This may sound like a "what should I take" thread but I assure you it isn't. What I am trying to understand is this: Would a mix of for example fluoroamphetamines to perfectly mimic the DA/NE release/reuptake profile of amphetamine would the subjective effects be identical? I don't want to know this mix, just the science behind the mechanism of stimulants.

Do different chemicals induce different release levels in different parts of the brain? Does binding in the CNS impact effects? Receptor binding on/off times? What makes different stimulants feel different?
 
Its not even close to that simple.
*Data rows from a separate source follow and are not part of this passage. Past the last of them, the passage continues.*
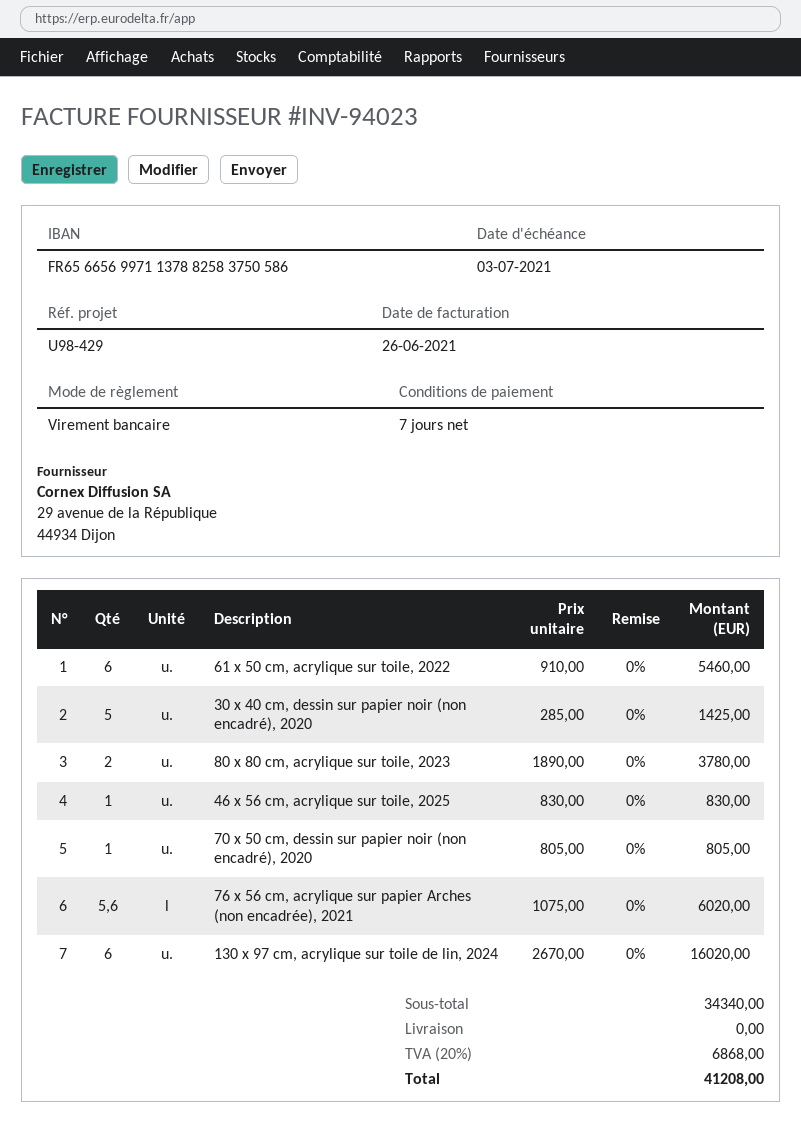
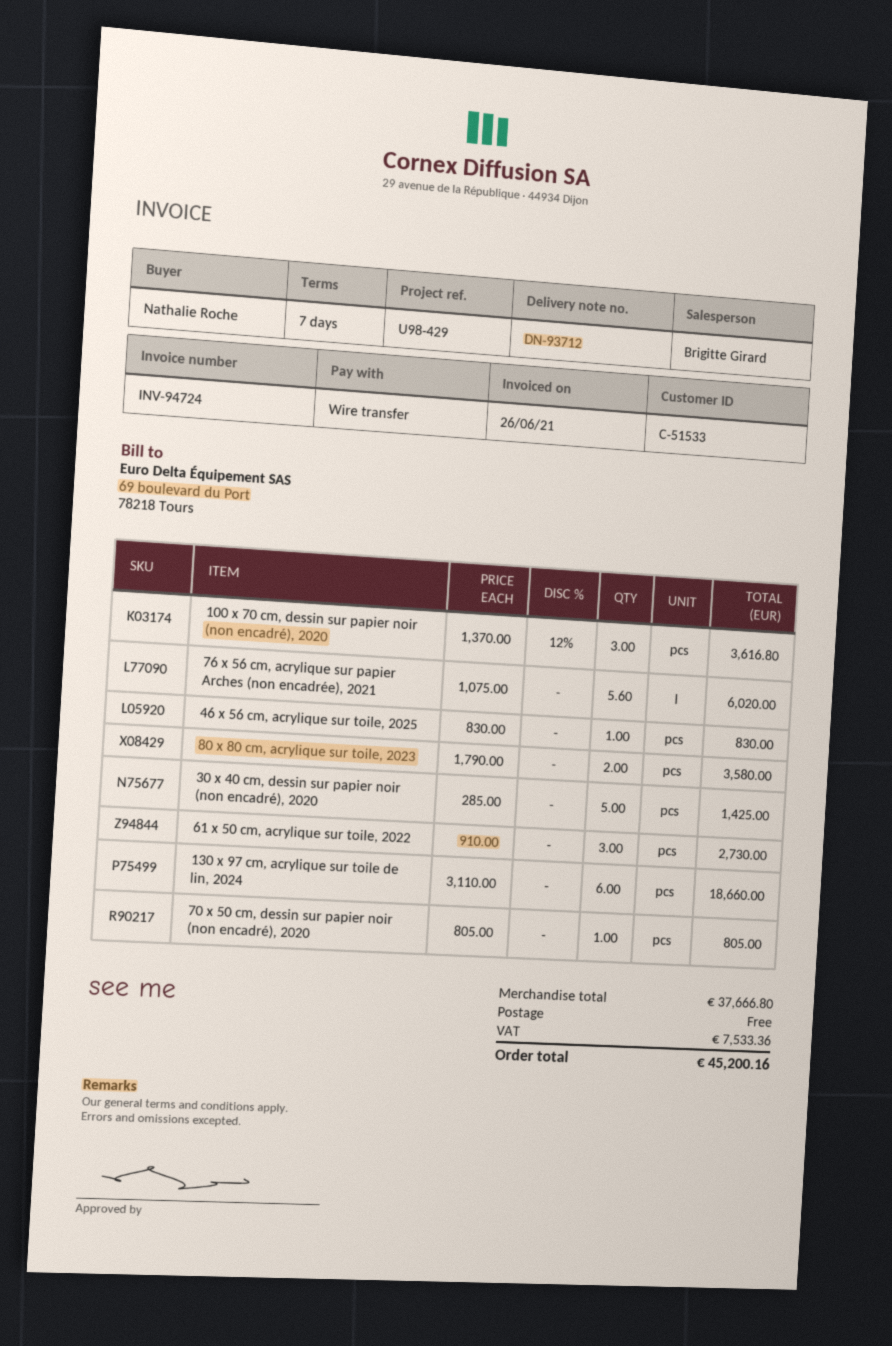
invoice number: INV-94023 -> INV-94724
61 x 50 cm, acrylique sur toile, 2022: 6 x 910.00 = 5460.00 -> 3 x 910.00 = 2730.00
80 x 80 cm, acrylique sur toile, 2023: 2 x 1890.00 = 3780.00 -> 2 x 1790.00 = 3580.00
130 x 97 cm, acrylique sur toile de lin, 2024: 6 x 2670.00 = 16020.00 -> 6 x 3110.00 = 18660.00
100 x 70 cm, dessin sur papier noir (non encadré), 2020: none -> 3 x 1370.00 - 12% = 3616.80
subtotal: 34340.00 -> 37666.80
tax: 6868.00 -> 7533.36
total: 41208.00 -> 45200.16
There's a lot of other dirty poorly understood pharmacology going on with pretty much every drug of abuse than "it causes xyz ratios of NE/DA/5HT efflux". While you are right regarding on/off times, binding sites (look at cocaine vs modafinil at the DAT), affinity for slightly different versions of a protein, additional receptor binding, membrane changes/penetration, genomic effects, mindset/goal of taking said compound, and even plain old boring kinetics play a massive role in subjective responses. Crazy thing is that's not even an exhaustive list!

The possibilities for dirty receptor(more broadly "target") binding is also just nuts with small molecule drugs, while they may not play a large role in CNS/subjective effects the fact that we know what less than 1/2 (last time I checked) the human GPCR's do leaves so many options open.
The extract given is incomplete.